What the hell had happened in that holding cell?
Sean said, "Why would your father want to kill Katie Marcus?"
"My father," Brendan said, "didn't kill anyone."
"You know something, Brendan. And you're not telling me. Tell you what, let's see if the polygraph's free right now. We'll ask you a few more questions."
Brendan said, "Let me talk to a lawyer."
"In a minute. Let's? "
Brendan repeated it. "Let me talk to a lawyer. Now."
Sean kept his voice level. "Sure. You got anyone in mind?"
"My mom knows one.
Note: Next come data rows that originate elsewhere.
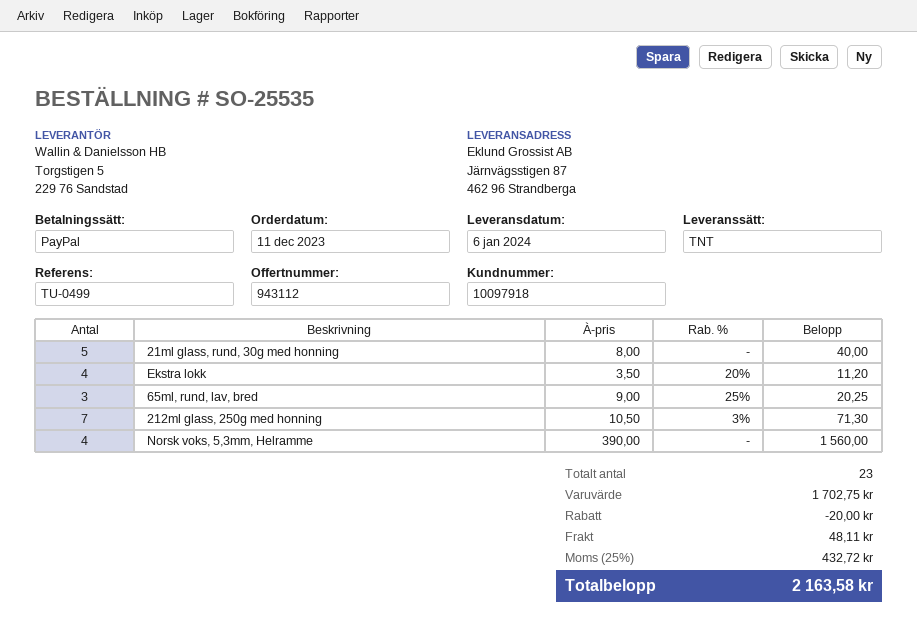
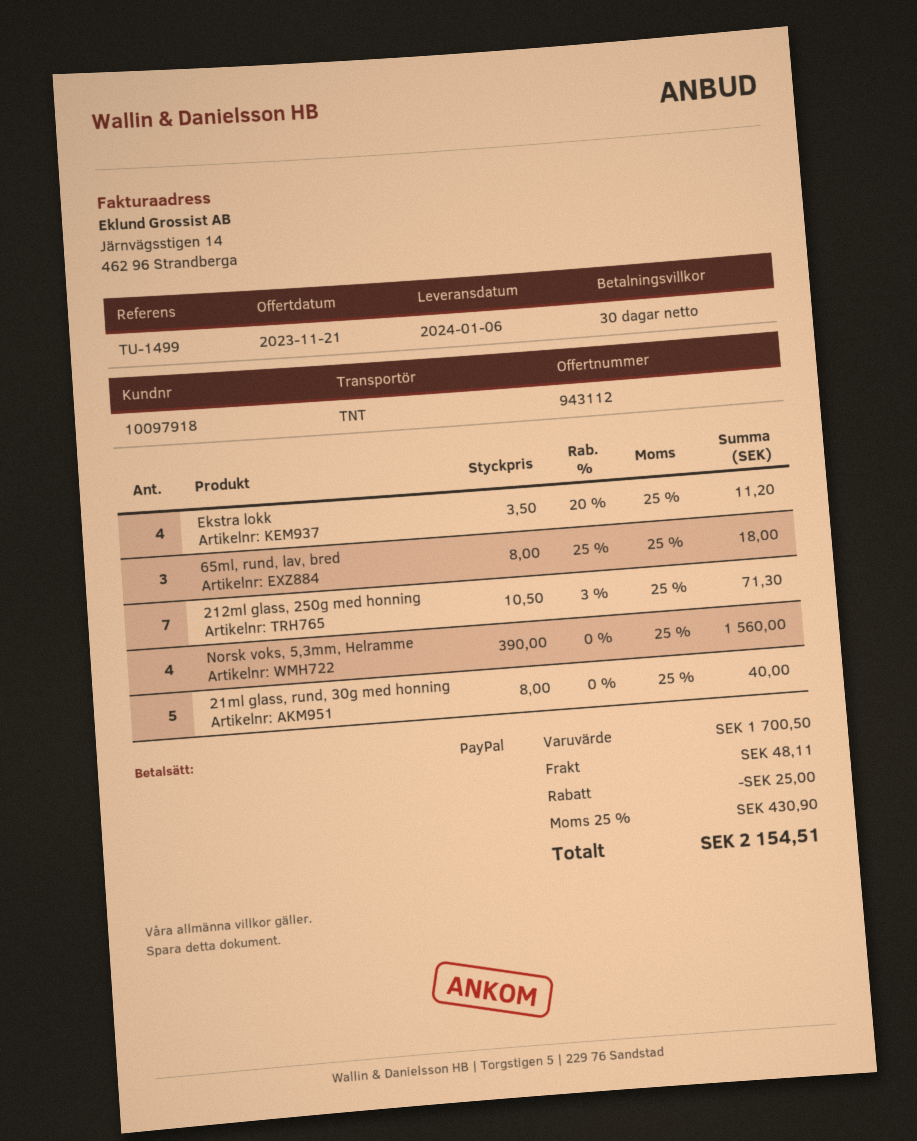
reference: TU-0499 -> TU-1499
65ml, rund, lav, bred: 3 x 9.00 - 25% = 20.25 -> 3 x 8.00 - 25% = 18.00
subtotal: 1702.75 -> 1700.50
discount: 20.00 -> 25.00
tax: 25% = 432.72 -> 25% = 430.90
total: 2163.58 -> 2154.51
Let me make my phone call."
Sean said, "Look, Brendan? "
"Now," Brendan said.
Sean sighed and pushed his phone across the desk. "Dial nine first."
* * *
BRENDAN'S LAWYER was an old Irish blowhard who'd been chasing ambulances since the days they'd been drawn by horses, but he'd been around enough to know Sean didn't have the right to hold his client on lack of alibi and nothing else.
Sean said, "Hold him?"
"You put my client in a cell," the lawyer said.
"We didn't lock it or nothing," Sean said. "Kid wanted a look."
The lawyer made a face like Sean had disappointed him and then he and Brendan walked out of the squad room, not looking back once. Sean read through some case files, the words making no impact. He closed the files and leaned back in his chair, shut his eyes, saw his dream Lauren and his dream child in his head. He could smell them, he really could.
He opened his wallet, pulled out a slip of paper with Lauren's cell phone number on it, placed it on his desk, and flattened the creases with his hand. He'd never wanted kids. Outside of priority boarding on an airline, he couldn't see the upside to them. They took over your life and filled you with terror and weariness and people acted like having one was a blessed event and talked about them in the reverent tones they once reserved for gods. When it came down to it, though, you had to remember that all those assholes cutting you off in traffic and walking the streets and shouting in bars and turning their music up too loud and mugging you and raping you and selling you lemon cars? all those assholes were just children who'd aged. No miracle. Nothing sacred in that.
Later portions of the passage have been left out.